Only the stretch below from the line holding "Liberation Sans, sans-serif" through the line holding "align-items: flex-end ->" should be restated, word for word and with both ends included; pictures stay out.

-------- ENTRIES SUPPLIED --------

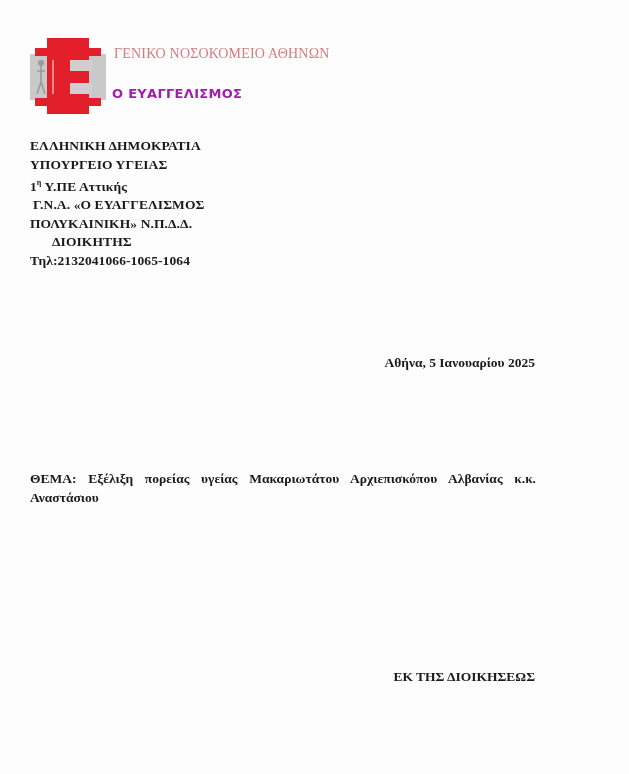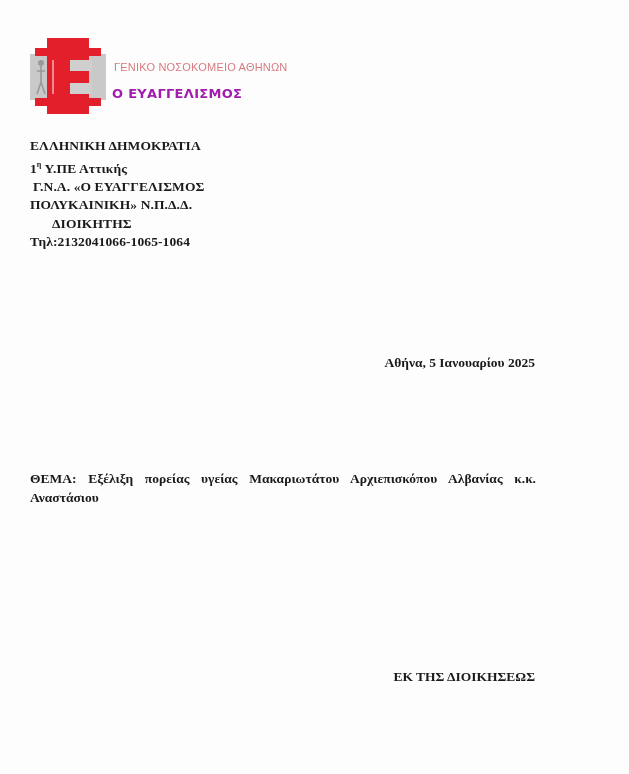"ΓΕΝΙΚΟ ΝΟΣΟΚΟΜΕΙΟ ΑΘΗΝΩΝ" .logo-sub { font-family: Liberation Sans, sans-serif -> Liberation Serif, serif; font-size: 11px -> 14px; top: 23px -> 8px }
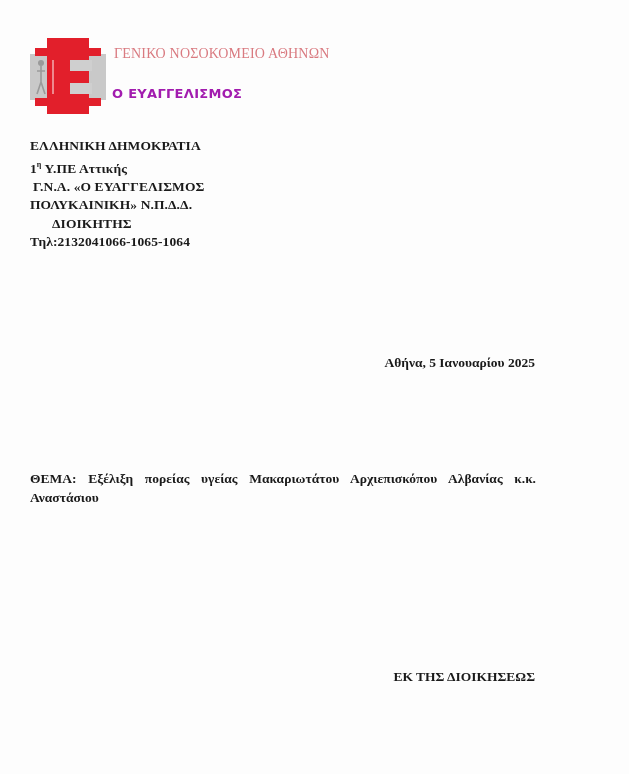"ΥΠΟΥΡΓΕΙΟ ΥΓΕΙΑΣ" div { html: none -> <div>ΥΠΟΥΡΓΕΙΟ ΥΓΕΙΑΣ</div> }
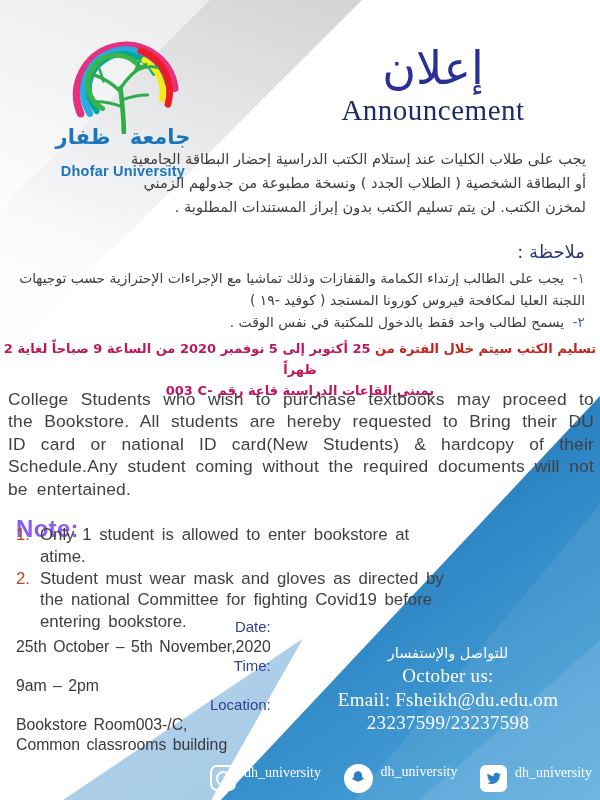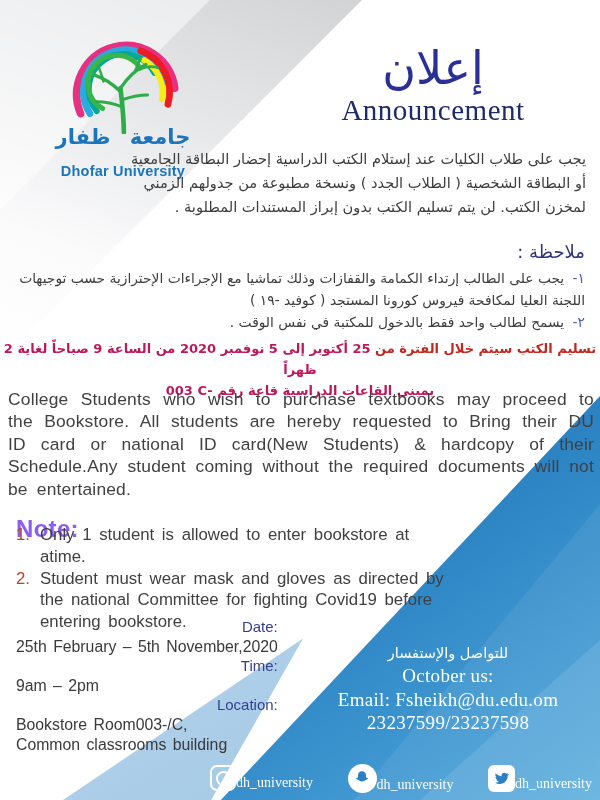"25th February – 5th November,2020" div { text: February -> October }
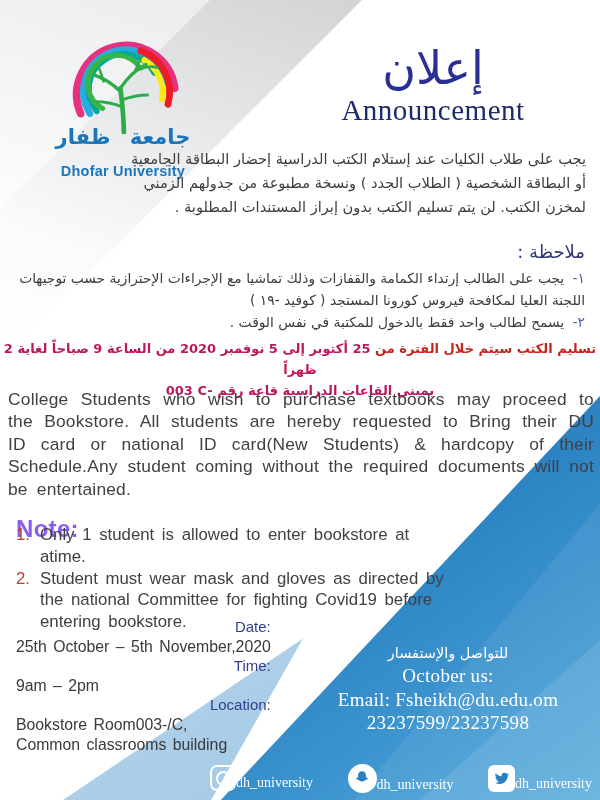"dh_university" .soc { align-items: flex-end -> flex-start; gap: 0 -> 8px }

--------
-------- ENTRIES SUPPLIED --------

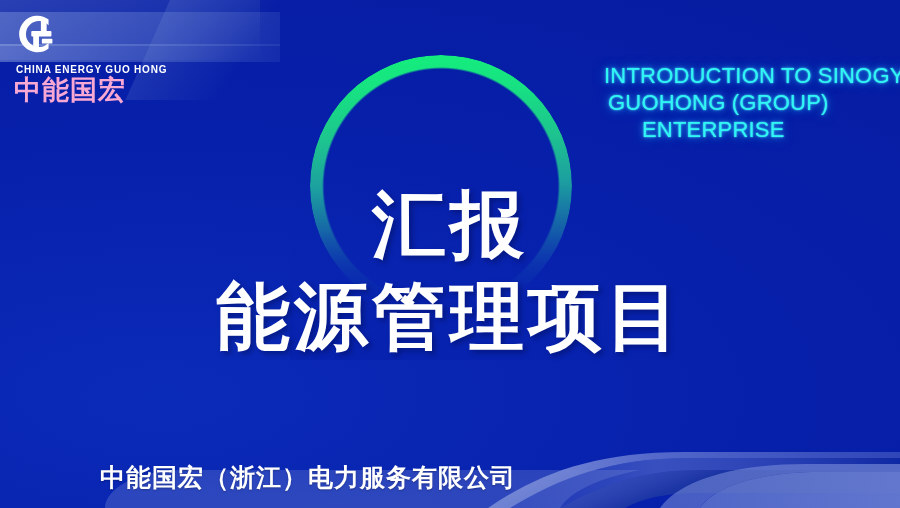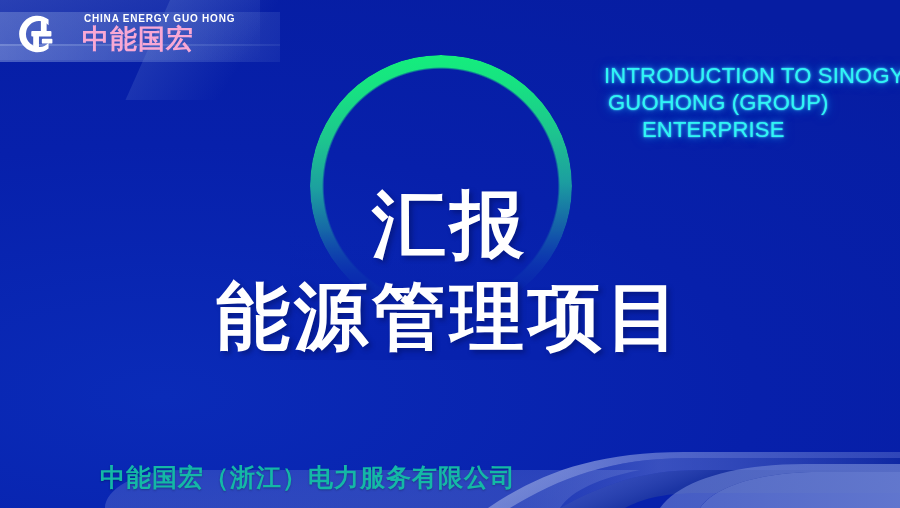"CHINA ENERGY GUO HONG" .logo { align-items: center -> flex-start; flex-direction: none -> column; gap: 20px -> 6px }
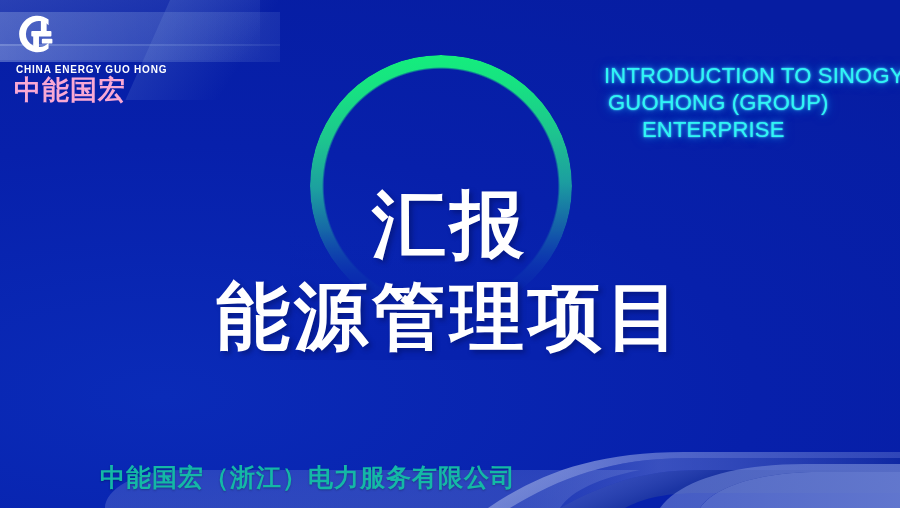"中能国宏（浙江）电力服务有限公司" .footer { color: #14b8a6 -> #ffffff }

--------

- [EXPECTED ANSWER]
"ΓΕΝΙΚΟ ΝΟΣΟΚΟΜΕΙΟ ΑΘΗΝΩΝ" .logo-sub { font-family: Liberation Sans, sans-serif -> Liberation Serif, serif; font-size: 11px -> 14px; top: 23px -> 8px }
"ΥΠΟΥΡΓΕΙΟ ΥΓΕΙΑΣ" div { html: none -> <div>ΥΠΟΥΡΓΕΙΟ ΥΓΕΙΑΣ</div> }
"25th February – 5th November,2020" div { text: February -> October }
"dh_university" .soc { align-items: flex-end -> flex-start; gap: 0 -> 8px }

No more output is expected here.